◆ Information provided
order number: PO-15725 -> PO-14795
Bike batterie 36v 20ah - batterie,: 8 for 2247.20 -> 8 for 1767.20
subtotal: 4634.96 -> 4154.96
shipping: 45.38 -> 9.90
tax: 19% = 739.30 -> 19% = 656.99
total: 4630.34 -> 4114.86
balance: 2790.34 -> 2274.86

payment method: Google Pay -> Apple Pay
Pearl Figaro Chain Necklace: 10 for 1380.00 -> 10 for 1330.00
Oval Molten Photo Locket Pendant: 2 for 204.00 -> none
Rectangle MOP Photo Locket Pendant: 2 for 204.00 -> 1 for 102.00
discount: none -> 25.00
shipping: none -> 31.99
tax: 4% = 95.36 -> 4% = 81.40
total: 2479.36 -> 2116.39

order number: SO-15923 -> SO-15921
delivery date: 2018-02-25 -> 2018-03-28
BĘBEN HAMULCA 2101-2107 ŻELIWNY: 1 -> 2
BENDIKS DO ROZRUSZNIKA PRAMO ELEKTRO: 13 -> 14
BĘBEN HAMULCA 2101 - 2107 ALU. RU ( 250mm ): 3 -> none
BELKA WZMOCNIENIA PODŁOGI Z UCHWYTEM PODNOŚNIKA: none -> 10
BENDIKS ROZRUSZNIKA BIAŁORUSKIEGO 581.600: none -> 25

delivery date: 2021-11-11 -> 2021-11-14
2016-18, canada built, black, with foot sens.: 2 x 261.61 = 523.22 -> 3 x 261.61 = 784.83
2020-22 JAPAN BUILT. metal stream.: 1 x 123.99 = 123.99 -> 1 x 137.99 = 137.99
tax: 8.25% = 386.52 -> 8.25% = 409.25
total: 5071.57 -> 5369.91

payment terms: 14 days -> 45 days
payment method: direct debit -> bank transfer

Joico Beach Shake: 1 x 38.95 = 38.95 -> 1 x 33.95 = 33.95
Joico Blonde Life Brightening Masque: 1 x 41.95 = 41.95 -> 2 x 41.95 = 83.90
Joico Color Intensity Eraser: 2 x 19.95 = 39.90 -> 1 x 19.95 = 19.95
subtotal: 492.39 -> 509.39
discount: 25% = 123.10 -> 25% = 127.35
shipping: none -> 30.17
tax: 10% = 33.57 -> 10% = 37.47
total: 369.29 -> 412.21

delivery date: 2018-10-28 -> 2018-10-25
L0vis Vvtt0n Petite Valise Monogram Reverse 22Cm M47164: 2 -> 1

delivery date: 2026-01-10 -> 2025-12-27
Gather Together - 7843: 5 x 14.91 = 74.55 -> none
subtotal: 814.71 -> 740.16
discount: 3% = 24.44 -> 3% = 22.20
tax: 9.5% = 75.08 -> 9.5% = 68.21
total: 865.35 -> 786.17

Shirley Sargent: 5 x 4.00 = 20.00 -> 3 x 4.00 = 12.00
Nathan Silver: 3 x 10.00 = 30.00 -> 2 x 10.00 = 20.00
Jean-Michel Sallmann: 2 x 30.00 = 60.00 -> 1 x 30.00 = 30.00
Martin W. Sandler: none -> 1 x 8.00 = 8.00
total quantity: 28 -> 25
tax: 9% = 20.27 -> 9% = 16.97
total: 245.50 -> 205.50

◆ Exercise directions
Set down only the lines above that fall between the line holding "payment method: Google Pay -> Apple Pay" and the line holding "Joico Beach Shake: 1", inclusive, keeping each exact.

◆ Result
payment method: Google Pay -> Apple Pay
Pearl Figaro Chain Necklace: 10 for 1380.00 -> 10 for 1330.00
Oval Molten Photo Locket Pendant: 2 for 204.00 -> none
Rectangle MOP Photo Locket Pendant: 2 for 204.00 -> 1 for 102.00
discount: none -> 25.00
shipping: none -> 31.99
tax: 4% = 95.36 -> 4% = 81.40
total: 2479.36 -> 2116.39

order number: SO-15923 -> SO-15921
delivery date: 2018-02-25 -> 2018-03-28
BĘBEN HAMULCA 2101-2107 ŻELIWNY: 1 -> 2
BENDIKS DO ROZRUSZNIKA PRAMO ELEKTRO: 13 -> 14
BĘBEN HAMULCA 2101 - 2107 ALU. RU ( 250mm ): 3 -> none
BELKA WZMOCNIENIA PODŁOGI Z UCHWYTEM PODNOŚNIKA: none -> 10
BENDIKS ROZRUSZNIKA BIAŁORUSKIEGO 581.600: none -> 25

delivery date: 2021-11-11 -> 2021-11-14
2016-18, canada built, black, with foot sens.: 2 x 261.61 = 523.22 -> 3 x 261.61 = 784.83
2020-22 JAPAN BUILT. metal stream.: 1 x 123.99 = 123.99 -> 1 x 137.99 = 137.99
tax: 8.25% = 386.52 -> 8.25% = 409.25
total: 5071.57 -> 5369.91

payment terms: 14 days -> 45 days
payment method: direct debit -> bank transfer

Joico Beach Shake: 1 x 38.95 = 38.95 -> 1 x 33.95 = 33.95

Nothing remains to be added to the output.